REQUIRED WORK - Go through the entries below and collect each line with the string "Shirt" in it.

Data entries -
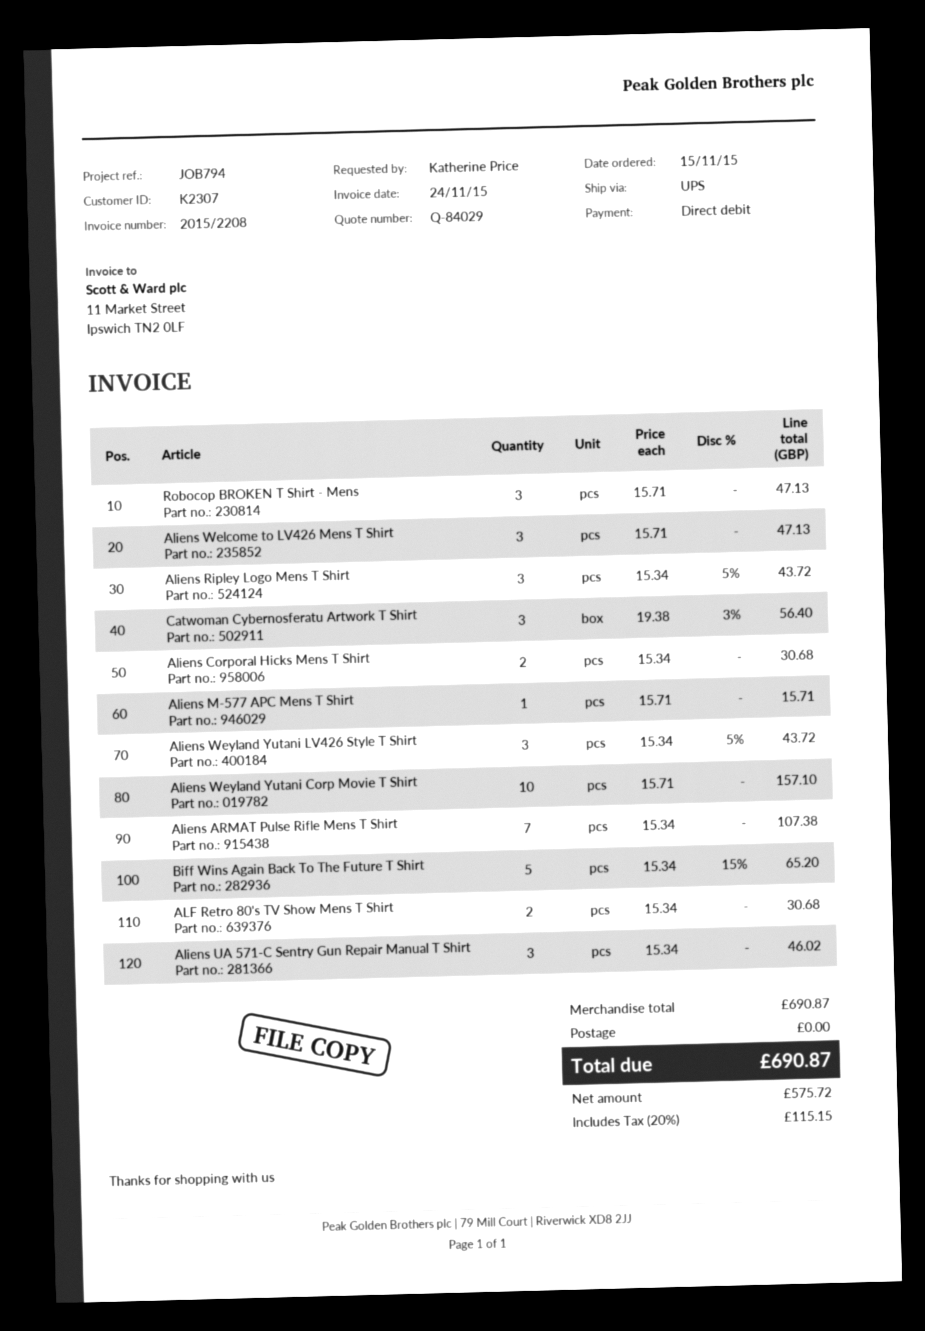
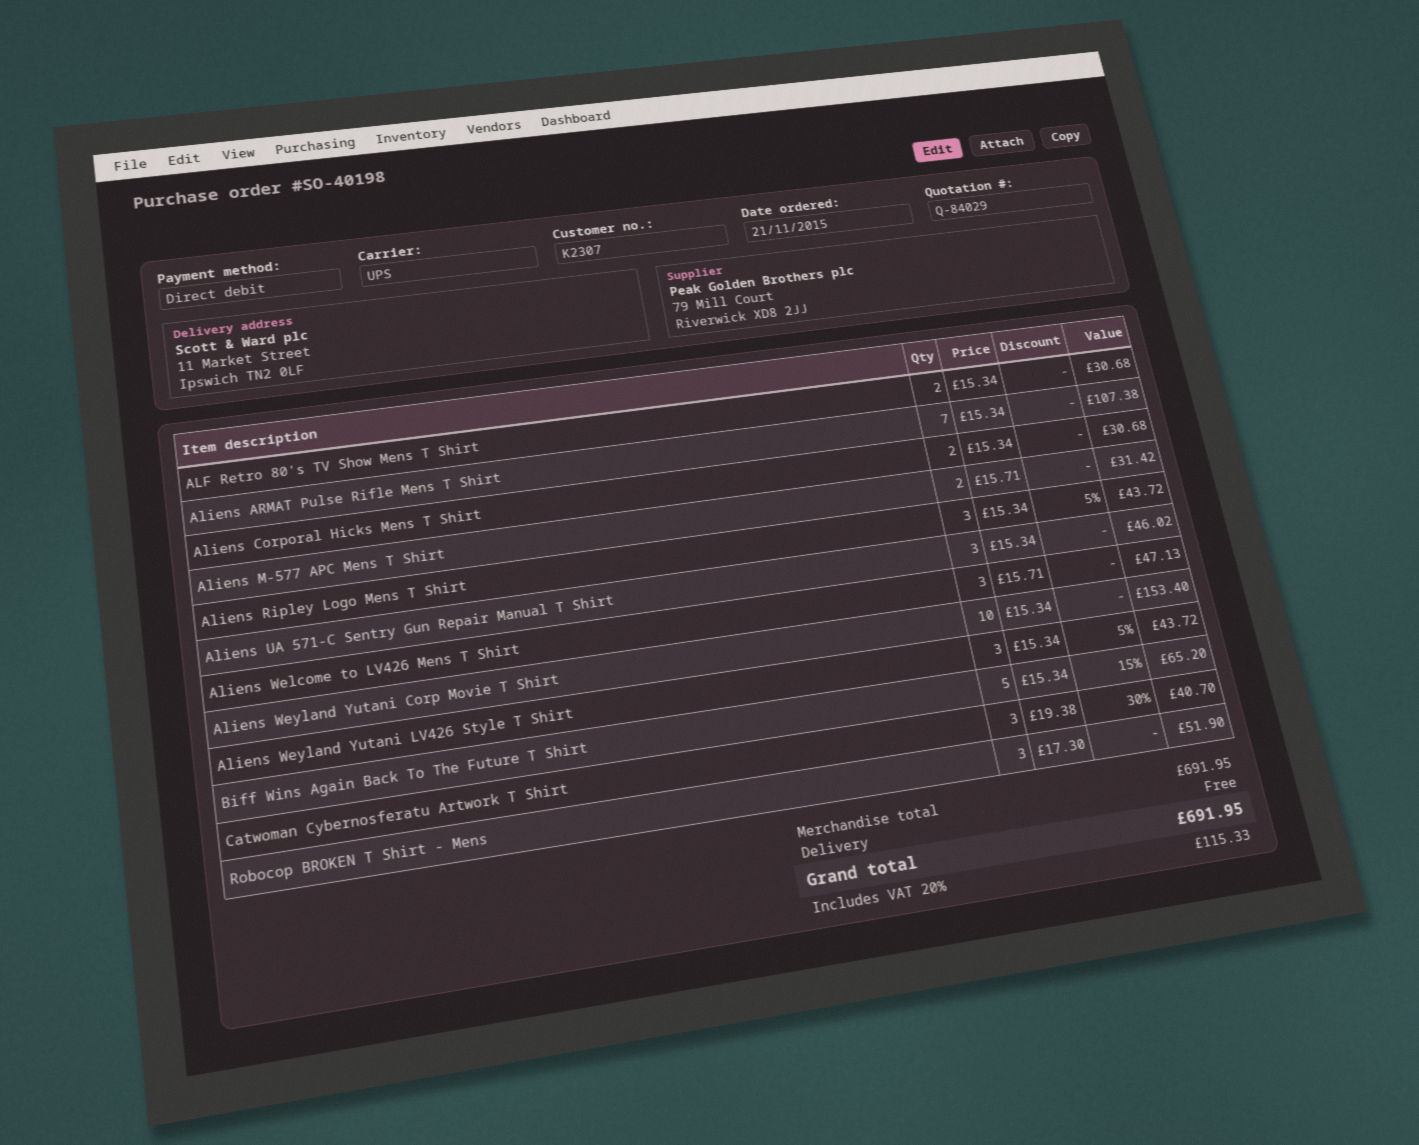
order date: 2015-11-15 -> 2015-11-21
Robocop BROKEN T Shirt - Mens: 3 x 15.71 = 47.13 -> 3 x 17.30 = 51.90
Catwoman Cybernosferatu Artwork T Shirt: 3 x 19.38 - 3% = 56.40 -> 3 x 19.38 - 30% = 40.70
Aliens M-577 APC Mens T Shirt: 1 x 15.71 = 15.71 -> 2 x 15.71 = 31.42
Aliens Weyland Yutani Corp Movie T Shirt: 10 x 15.71 = 157.10 -> 10 x 15.34 = 153.40
subtotal: 690.87 -> 691.95
tax: 20% = 115.15 -> 20% = 115.33
total: 690.87 -> 691.95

ANSWER FOR THE TASK -
Robocop BROKEN T Shirt - Mens: 3 x 15.71 = 47.13 -> 3 x 17.30 = 51.90
Catwoman Cybernosferatu Artwork T Shirt: 3 x 19.38 - 3% = 56.40 -> 3 x 19.38 - 30% = 40.70
Aliens M-577 APC Mens T Shirt: 1 x 15.71 = 15.71 -> 2 x 15.71 = 31.42
Aliens Weyland Yutani Corp Movie T Shirt: 10 x 15.71 = 157.10 -> 10 x 15.34 = 153.40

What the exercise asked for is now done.